On Wed, Jul 29, 2009 at 9:26 AM, Ewald Horn <[email protected]> wrote:

>
> Hi.
>
> Pardon my ignorance, but I need some help with the following :
>
> I'm tasked with selecting the hardware for a new web development, but
> my experience mostly lies with MSSQL Server, and not MySQL or
> PostgreSQL.
>

> The scenario is a web application, Java-based, of course, on Glassfish
> 2.1, using either PostgreSQL or MySQL. I'm leaning towards PostgreSQL,
> although I'm sure there are MySQL advocates out there that will have a
> different opinion. The debate is not about the database though, but
> about the server requirements.
>
> We will be experiencing about 1000 concurrent users, tables (not
> complex) in excess of 20 million records each, and of course, a ton of
> business logic in the back end.  I've no clue what kind of hardware /
> OS to specify, although I'm betting a *NIX operating system will be
> preferred, to keep initial costs down and also to allow us to use
> multiple processors and Gigs of RAM without additional licenses being
> required.
>
> The primary concern that we have, is speed.

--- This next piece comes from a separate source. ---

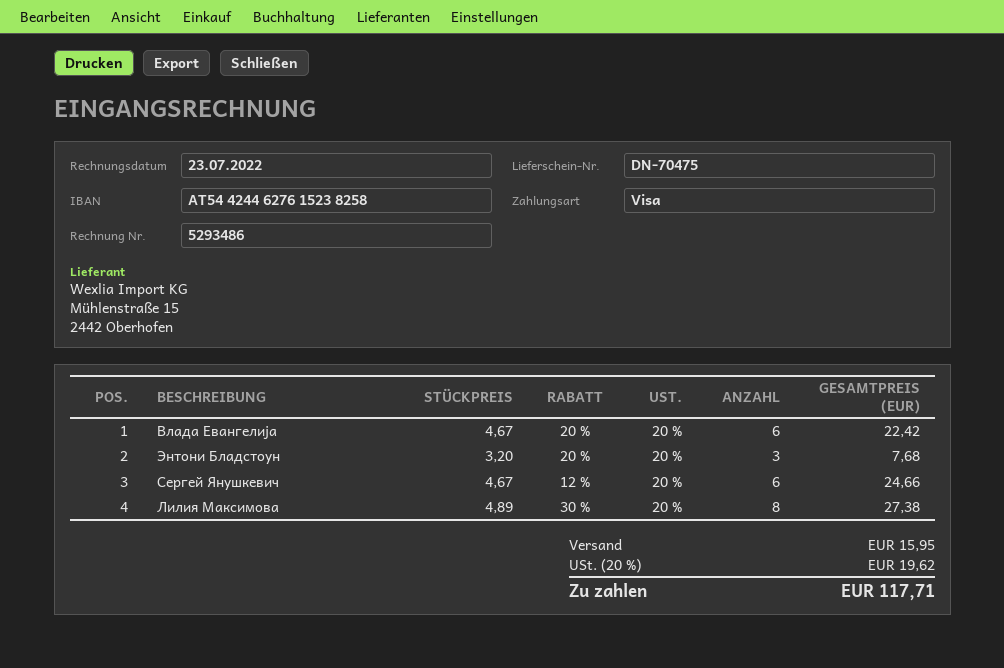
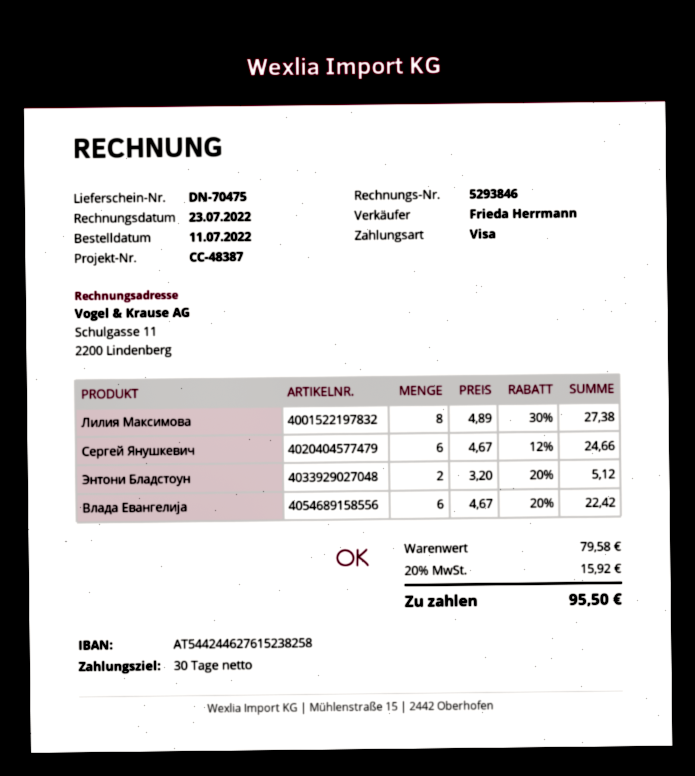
invoice number: 5293486 -> 5293846
Энтони Бладстоун: 3 x 3.20 - 20% = 7.68 -> 2 x 3.20 - 20% = 5.12
shipping: 15.95 -> none
tax: 20% = 19.62 -> 20% = 15.92
total: 117.71 -> 95.50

In our humble experience,
> SQL starts getting slow with huge numbers of records, and this
> database will be growing, fast. Which OS would allow us the simplest
> clustering capability and still be easy enough to learn within a very
> short time-frame ?


Based on the load mention(above) MySQL has better out-of-the-box
clustering(I am told) than PostgreSQL, however I believe that this has
improved in 8.4. Note that I am not a sysadmin, but have had interactions
with them on various projects the clustering can be achieved via :

1: The application IE: Glassfish.
2: Apache sit infront of appserver and forward requests to the required
server(multiple servers hosting the same application).
3: OS clustering, I'm not too familiar with them and have not worked on a
project that has used it.
4: db clustering for backup and replication/load balancing.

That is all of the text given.